This output can change depending on the firewall type you are using, or if you are using security groups where the flow is a bit different, but all the host interfaces are displayed, and the next steps apply to all of them.
#### Step 4: Look at the target device
In this case, `tap123` on the compute node is the target device, so examine it with the [ip command][3]:
```
[compute2]$ ip addr show tap123
tap123: flags=4163<UP,BROADCAST,RUNNING,MULTICAST>  mtu 8996
        inet6 fe80::fc16:3eff:fef7:15db  prefixlen 64  scopeid 0x20<link>
        ether fe:16:3e:f7:15:db  txqueuelen 10000  (Ethernet)
       [...]
```
You can see that the MTU is 8996, as expected.

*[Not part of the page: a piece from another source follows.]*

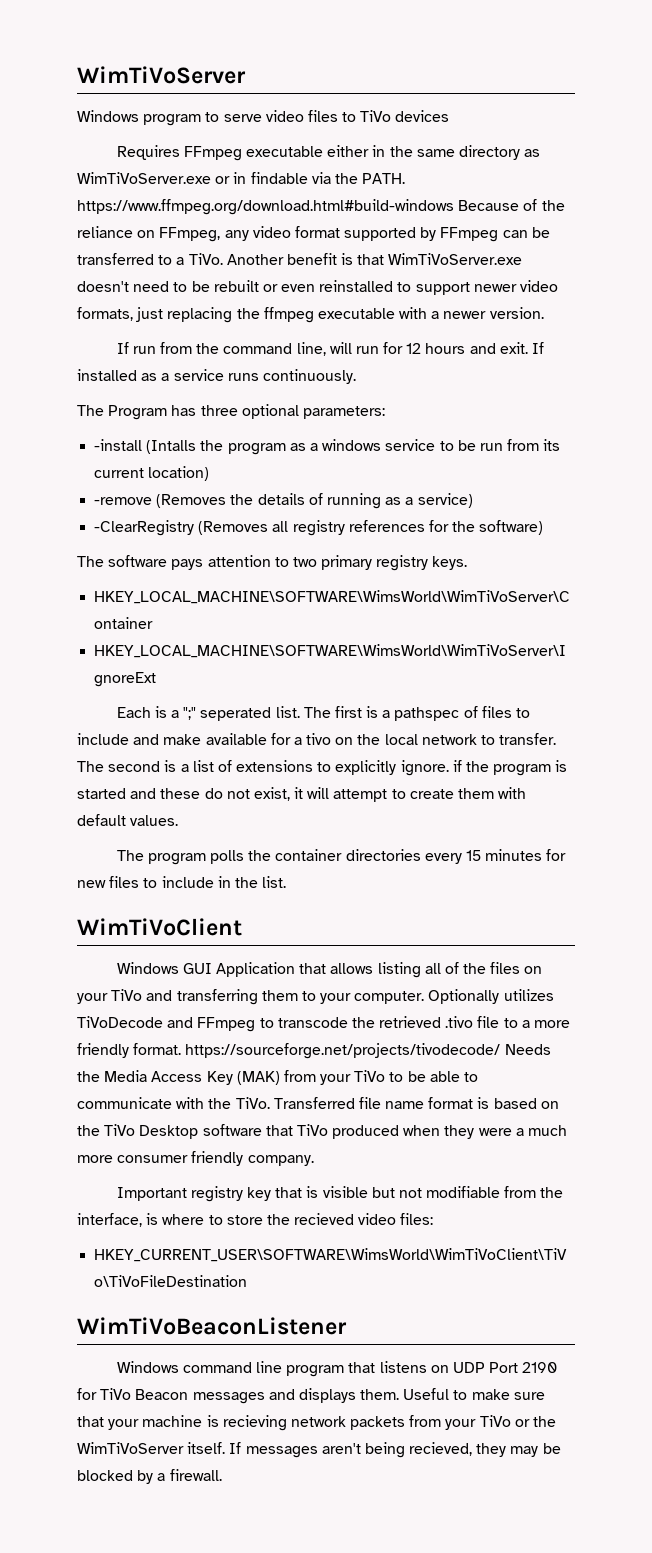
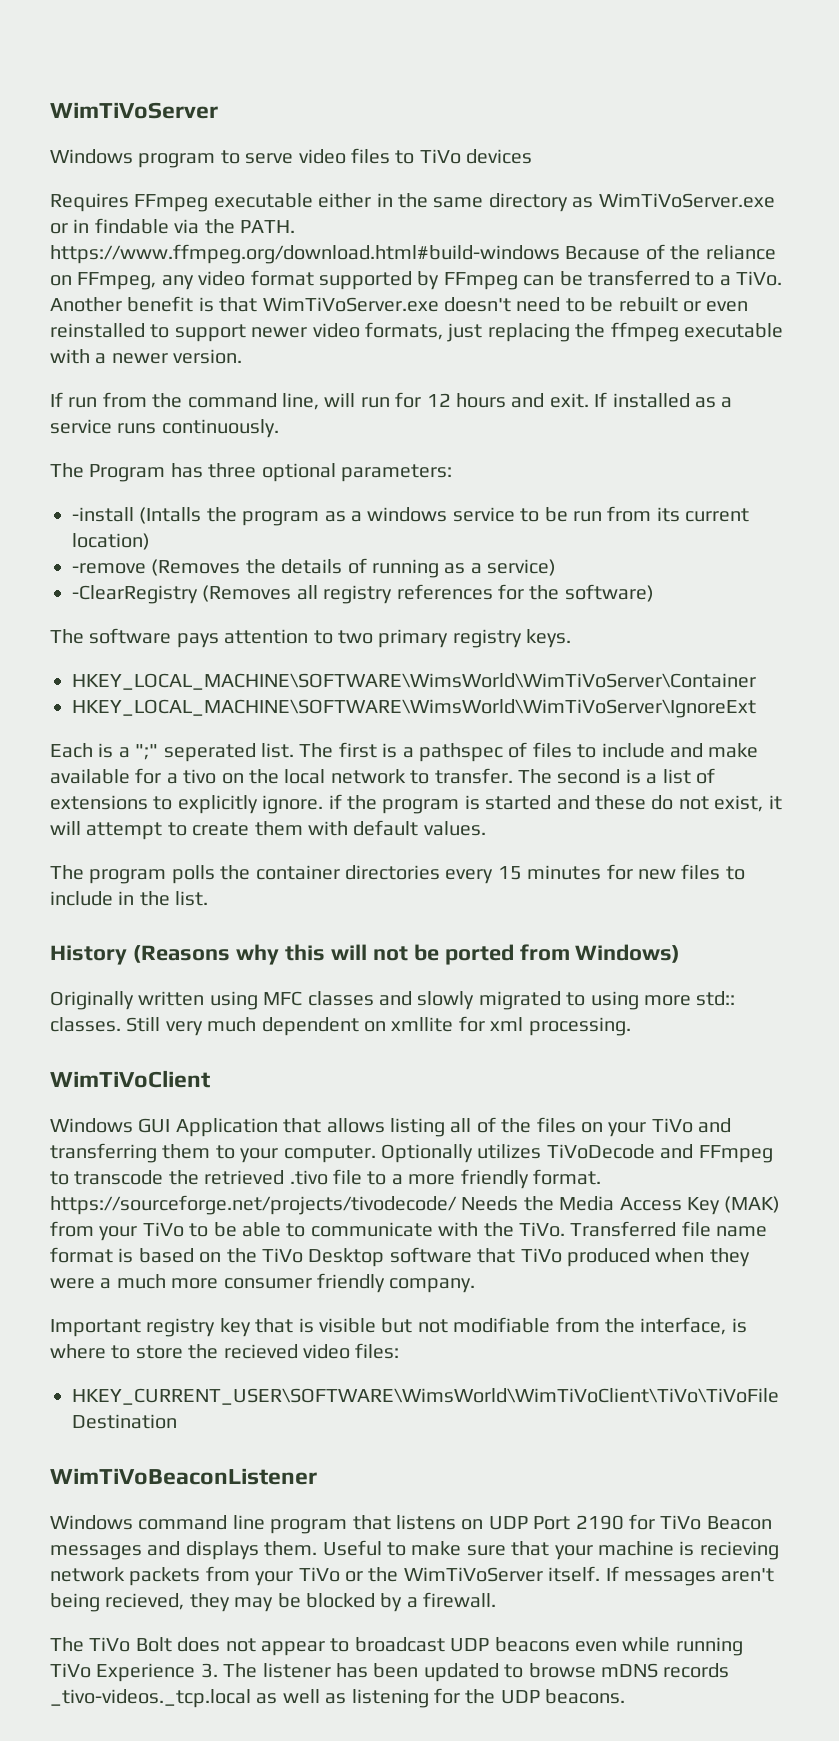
+ History (Reasons why this will not be ported from Windows)
+ Originally written using MFC classes and slowly migrated to using more std:: classes. Still very much dependent on xmllite for xml processing.
+ The TiVo Bolt does not appear to broadcast UDP beacons even while running TiVo Experience 3. The listener has been updated to browse mDNS records _tivo-videos._tcp.local as well as listening for the UDP beacons.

You can also find the MAC address (fe:16:3e:f7:15:db), so you can optionally confirm the port using the OpenStack port commands.
You can also check this interface is in the br-int bridge:
```
Bridge br-int
       [...]
        Port tap123
            tag: 1
            Interface tap123
```
That's also as expected because this allows South and North traffic for this instance using the external network.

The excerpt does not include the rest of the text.